NJ e-cig industry pushing back on Christie tax increase plan

posted at 11:01 am on June 15, 2014 by Jazz Shaw

This story began picking up steam (pun intended) in New Jersey last month, when Chris Christie and a coalition of lawmakers began pondering plans to jack up taxes on the new electronic cigarettes in the same fashion that they tax conventional tobacco products. It struck me as unusual that a Republican considering a presidential bid would be on the record in support of raising any taxes, but I suppose politics really do make for strange bedfellows. Now that the various players involved have had time to consider their options, small business owners looking to move into this market have banded together to strike back.

The growing e-cigarette industry is waging a battle against New Jersey’s hefty proposed tax on the devices, worrying that such a levy could set a precedent as states start to grapple with the new products.

Gov. Chris Christie and some New Jersey legislators say they want to place a 75% wholesale tax on e-cigarettes and some related gear, mirroring what New Jersey charges on traditional smokes, currently $2.70 for a pack of 20.

No special tax is currently imposed on e-cigarettes, battery-operated devices that heat liquid nicotine and create smokeless vapor.

Nearly 50 independent e-cigarette retailers have banded together to fight the proposed tax. The group, the New Jersey Vapor Retailers Coalition, has hired one of the state’s largest lobbying firms, MWW, to convince lawmakers that the levy would not only cripple their fledgling businesses, but would hurt other small operators who sell the devices, including gas stations and convenience stores.

The governor is also making a tired old claim about how this tax could generate as much as $35M in new revenue. But we’ve seen this story play out before and it doesn’t tend to work that way, with the Garden State’s neighbor Maryland serving as an example. But no matter the rationale being employed, it’s interesting to see these business owners learning the lessons of the past and trying to get ahead of the game.

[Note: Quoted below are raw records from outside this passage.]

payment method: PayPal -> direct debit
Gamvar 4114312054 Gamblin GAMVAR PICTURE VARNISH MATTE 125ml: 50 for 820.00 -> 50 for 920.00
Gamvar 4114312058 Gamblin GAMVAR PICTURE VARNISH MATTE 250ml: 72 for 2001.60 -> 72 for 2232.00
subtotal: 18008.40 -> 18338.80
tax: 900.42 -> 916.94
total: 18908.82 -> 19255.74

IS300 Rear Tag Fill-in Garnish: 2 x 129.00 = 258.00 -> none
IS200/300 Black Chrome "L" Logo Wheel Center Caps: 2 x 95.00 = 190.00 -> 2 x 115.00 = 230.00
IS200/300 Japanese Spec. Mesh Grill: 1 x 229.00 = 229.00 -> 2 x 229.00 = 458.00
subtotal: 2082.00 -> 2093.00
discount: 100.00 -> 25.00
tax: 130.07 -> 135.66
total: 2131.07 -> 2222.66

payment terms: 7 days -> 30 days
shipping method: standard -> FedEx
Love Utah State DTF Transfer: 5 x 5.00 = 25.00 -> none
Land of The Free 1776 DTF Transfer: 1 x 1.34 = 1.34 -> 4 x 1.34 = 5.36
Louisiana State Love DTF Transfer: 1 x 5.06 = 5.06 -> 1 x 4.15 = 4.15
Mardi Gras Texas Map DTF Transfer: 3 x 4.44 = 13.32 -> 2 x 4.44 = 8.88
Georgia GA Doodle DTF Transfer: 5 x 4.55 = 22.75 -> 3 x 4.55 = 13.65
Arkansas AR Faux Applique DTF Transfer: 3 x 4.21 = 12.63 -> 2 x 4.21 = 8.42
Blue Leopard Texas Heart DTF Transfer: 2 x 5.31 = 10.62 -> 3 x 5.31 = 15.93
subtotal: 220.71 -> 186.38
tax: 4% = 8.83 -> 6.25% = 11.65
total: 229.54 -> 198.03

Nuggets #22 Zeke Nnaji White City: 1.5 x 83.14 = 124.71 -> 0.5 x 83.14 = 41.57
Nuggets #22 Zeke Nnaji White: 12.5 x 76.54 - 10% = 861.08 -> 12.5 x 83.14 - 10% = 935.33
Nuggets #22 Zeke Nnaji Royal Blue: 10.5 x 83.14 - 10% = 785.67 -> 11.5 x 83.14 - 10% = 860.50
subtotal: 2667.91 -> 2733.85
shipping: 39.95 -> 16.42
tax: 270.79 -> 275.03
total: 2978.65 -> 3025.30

We have a history of giving a brief edge to small, emerging businesses in order to allow them some space to grow and spur job creation. And in this particular instance, there isn’t much of a case to be made for lumping this type of financial lashing in with sin taxes. Even if you’re in favor of massive taxes on tobacco – ostensibly to discourage tobacco use – how would you justify a massive tax on a product being employed as a pathway to get people to stop smoking?

The mind doth boggle.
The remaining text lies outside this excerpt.